Crisis Intervention & Referral Services
Calling free, confidential and 24/7/36 1-800-GAMBLER helpline is often the first step on the road to recovery. Staffed by masters-level or above counselors, problem gamblers can receive immediate crisis intervention and then learn about the range of treatment and prevention services – many of them FREE – available throughout California.

And if you’re not sure how to approach the situation, you can call too! A counselor can help you figure out the best ways to help your loved one or friend, and can show you how to get help for yourself as well.

Seek Treatment
You can help the gambler by encouraging them to seek professional help.

Overcoming a gambling problem is a difficult process that takes time, but it can be much easier with the help of a professional.
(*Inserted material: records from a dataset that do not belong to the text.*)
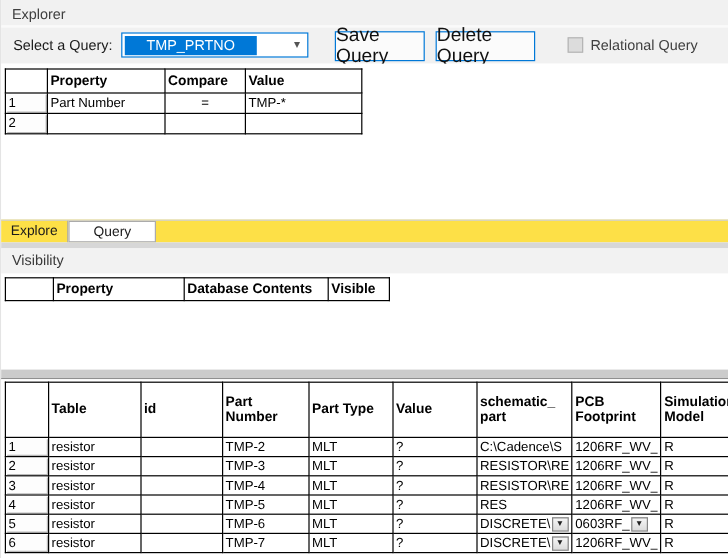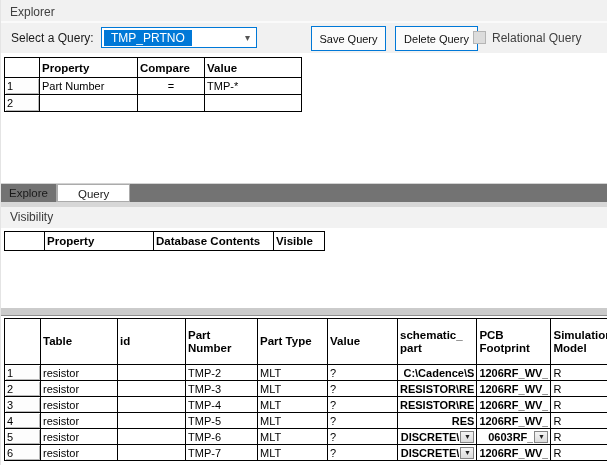--- a/index.html
+++ b/index.html
@@ -18,7 +18,7 @@
     position:absolute;left:100px;top:27px;width:156px;height:21px;background:#fff;
     border:1px solid #0078D7;box-sizing:border-box;display:flex;align-items:center;
   }
-  .combobox .sel{margin-left:2px;background:#0078D7;color:#fff;font-size:12px;padding:1px 7px;white-space:nowrap;}
+  .combobox .sel{margin-left:2px;background:#0078D7;color:#fff;font-size:12px;padding:1px 18px;white-space:nowrap;}
   .combobox .arrow{position:absolute;right:6px;top:3px;color:#555;font-size:10px;line-height:13px;}
   .btn{
     position:absolute;top:26px;height:25px;background:#FBFBFB;border:1px solid #0078D7;

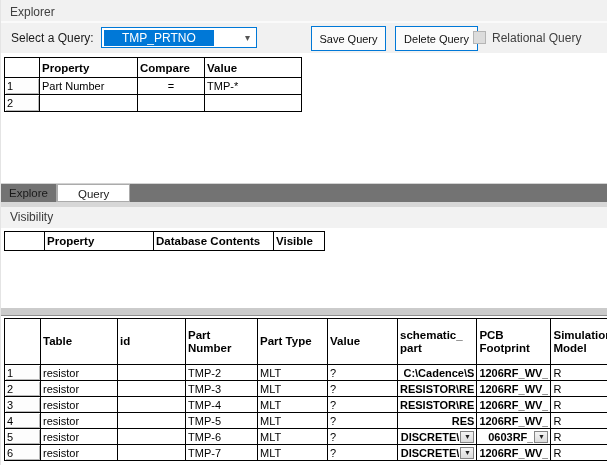--- a/index.html
+++ b/index.html
@@ -22,8 +22,8 @@
   .combobox .arrow{position:absolute;right:6px;top:3px;color:#555;font-size:10px;line-height:13px;}
   .btn{
     position:absolute;top:26px;height:25px;background:#FBFBFB;border:1px solid #0078D7;
-    font-size:11px;color:#111;display:flex;align-items:center;justify-content:center;
-    box-sizing:border-box;cursor:default;margin-left:32px;
+    font-size:16px;color:#111;display:flex;align-items:center;justify-content:center;
+    box-sizing:border-box;cursor:default;
   }
   .btn-save{left:278px;width:75px;}
   .btn-delete{left:362px;width:83px;}

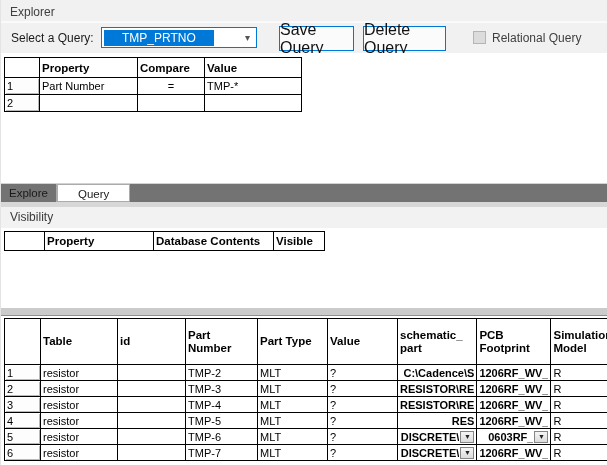--- a/index.html
+++ b/index.html
@@ -52,7 +52,7 @@
 
   
   .tab-bar{
-    position:absolute;left:0;top:183px;width:607px;height:19px;background:#737373;
+    position:absolute;left:0;top:183px;width:607px;height:19px;background:#fde047;
     border-top:1px solid #D2D2D2;box-sizing:border-box;display:flex;align-items:stretch;
   }
   .tab{font-size:11.5px;line-height:18px;padding:0 8px;color:#1a1a1a;box-sizing:border-box;}

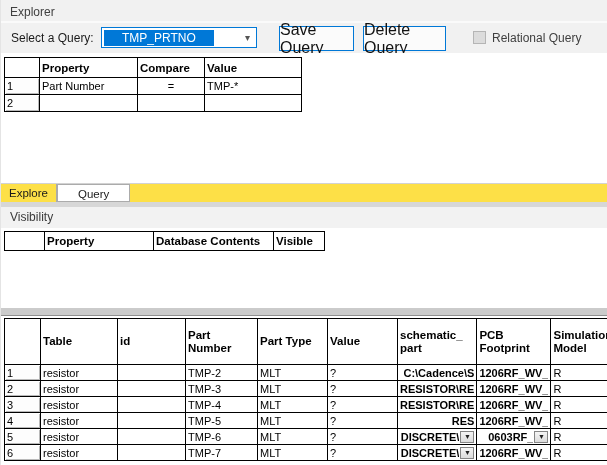--- a/index.html
+++ b/index.html
@@ -78,7 +78,7 @@
   #results-table{position:absolute;left:3px;top:2px;}
   #results-table th{height:46px;white-space:pre-line;line-height:13px;font-size:11.5px;}
   #results-table td{height:16px;}
-  .cellflex{display:flex;align-items:center;justify-content:flex-end;gap:1px;font-weight:bold;}
+  .cellflex{display:flex;align-items:center;justify-content:flex-start;gap:1px;}
   .cellflex .txt{overflow:hidden;white-space:nowrap;}
   .dd-btn{
     display:inline-flex;align-items:center;justify-content:center;flex:0 0 auto;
Unfortunately, some people fear that going to a professional can make them appear weak or unable to deal with their problems. The reality is quite the opposite: those who seek professional help are smart enough to realize that being helped and educated by the experts gives them the greatest chance of success.

And if they ask you to go with them, keep an open mind yourself and go with them if possible.

Communicate
Keeping the lines of communication open can help to prevent or limit the gambler from returning to gambling (“lapsing”) while in recovery:

  • Encourage them to keep talking openly with you
  • Agree to talk about gambling lapses or loss of control, so triggers that lead to the urge to gamble are understood and can be managed
  • Talk openly about finances, and support their efforts to stick to the budget they create
  • Consider talking to other members of the family so that you can support each other
  • If you feel safe to do so, let the person know their gambling has affected you

Don’t loan them money
You may feel like you’re doing a good thing, or you may even simply be trying to get them “off your back” – but loaning money to a problem gambler is a form of “enabling,” making it easier for them to gamble or avoid taking responsibility for their actions. And after you’ve loaned them money, they are likely to keep returning to you to ask for more.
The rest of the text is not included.